[Content revision data]

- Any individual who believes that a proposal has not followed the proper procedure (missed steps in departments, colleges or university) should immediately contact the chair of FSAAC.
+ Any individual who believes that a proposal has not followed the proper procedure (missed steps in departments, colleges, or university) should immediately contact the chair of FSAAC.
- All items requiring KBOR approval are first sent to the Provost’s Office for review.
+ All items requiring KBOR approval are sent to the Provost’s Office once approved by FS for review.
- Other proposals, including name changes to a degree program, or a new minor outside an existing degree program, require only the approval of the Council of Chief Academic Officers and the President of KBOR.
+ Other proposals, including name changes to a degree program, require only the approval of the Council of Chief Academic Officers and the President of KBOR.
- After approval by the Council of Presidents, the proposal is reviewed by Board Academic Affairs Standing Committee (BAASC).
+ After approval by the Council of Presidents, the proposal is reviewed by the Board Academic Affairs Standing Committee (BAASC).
---
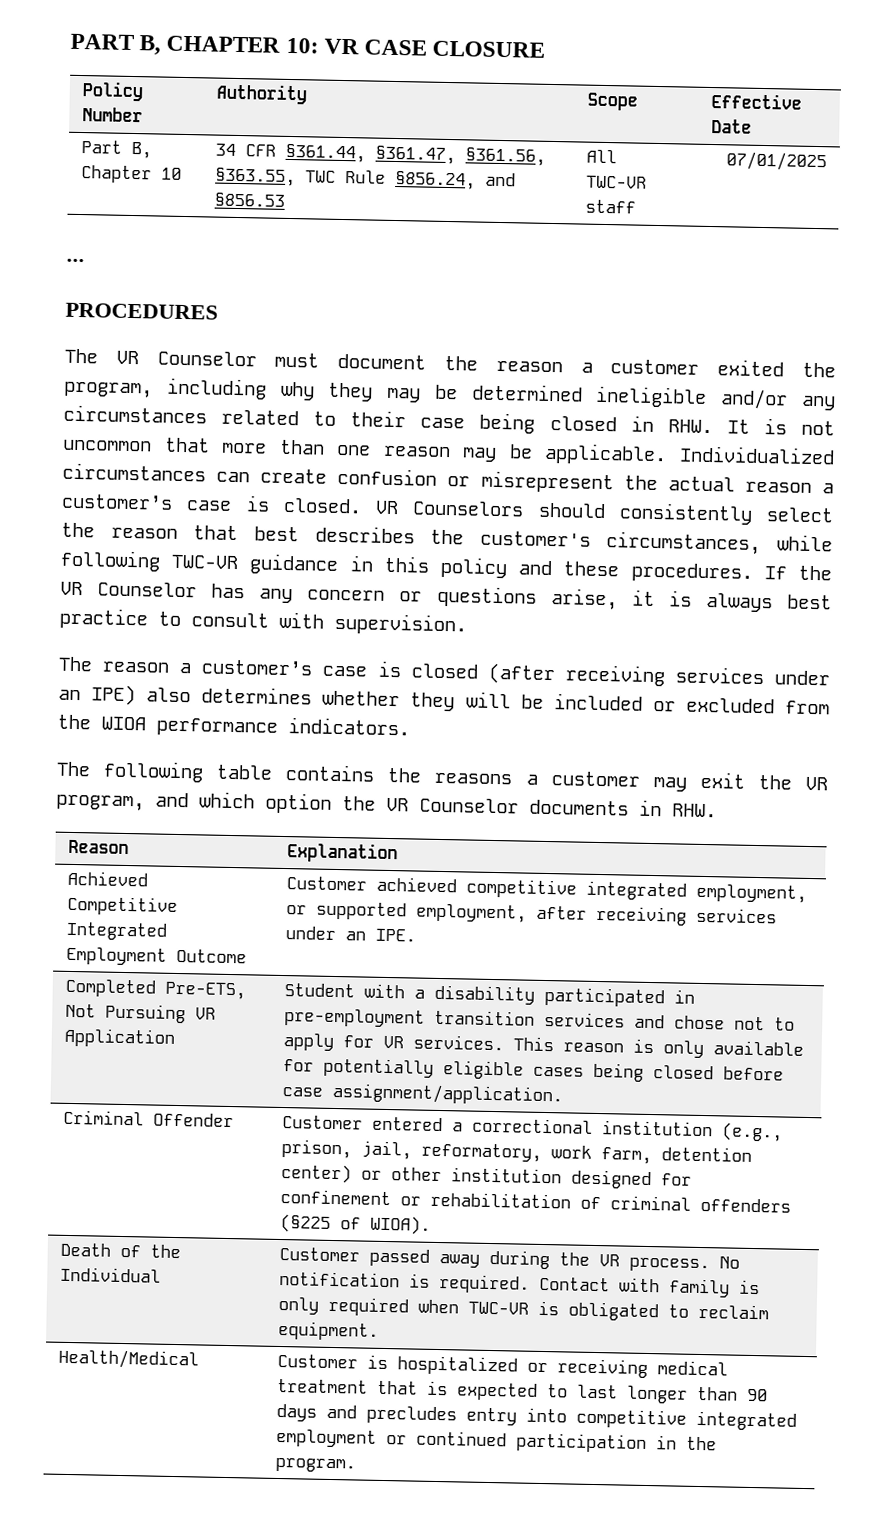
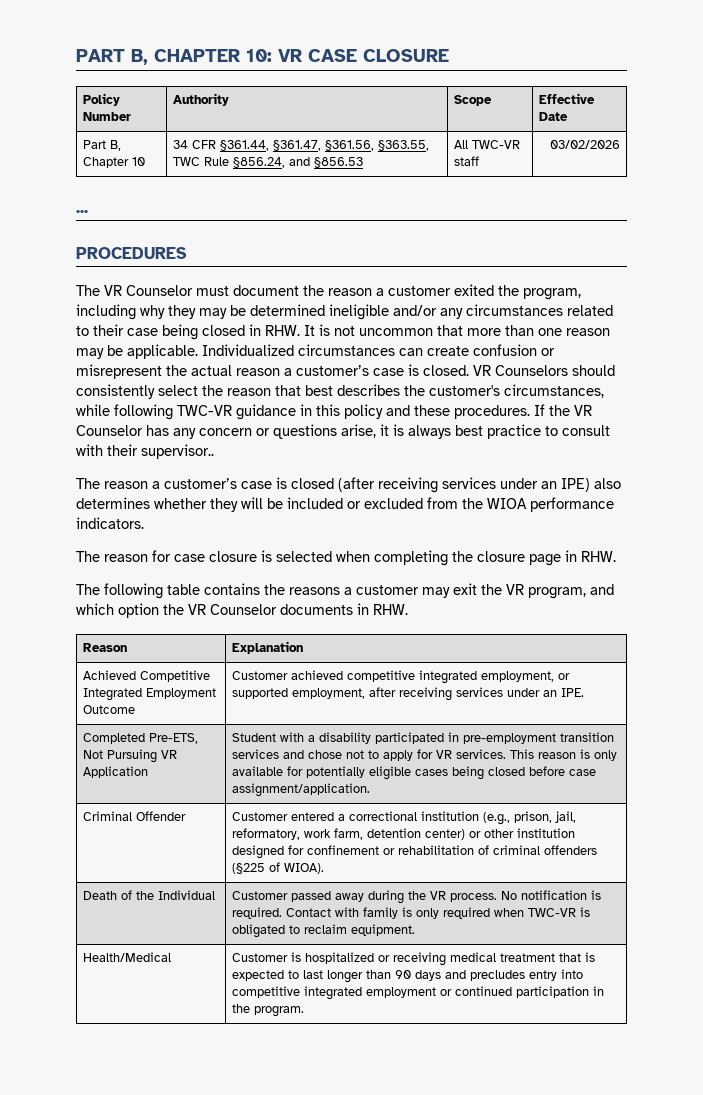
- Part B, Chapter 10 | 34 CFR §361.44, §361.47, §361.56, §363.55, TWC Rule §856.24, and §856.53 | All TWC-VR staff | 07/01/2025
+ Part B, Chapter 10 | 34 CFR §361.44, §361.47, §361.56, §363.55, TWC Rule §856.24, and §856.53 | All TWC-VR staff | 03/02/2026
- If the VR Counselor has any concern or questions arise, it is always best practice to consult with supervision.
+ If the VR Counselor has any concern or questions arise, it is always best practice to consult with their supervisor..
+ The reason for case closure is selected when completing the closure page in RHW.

Exercise objective:
From the entries, report every line in which the string "After" occurs.

Your response:
- After approval by the Council of Presidents, the proposal is reviewed by Board Academic Affairs Standing Committee (BAASC).
+ After approval by the Council of Presidents, the proposal is reviewed by the Board Academic Affairs Standing Committee (BAASC).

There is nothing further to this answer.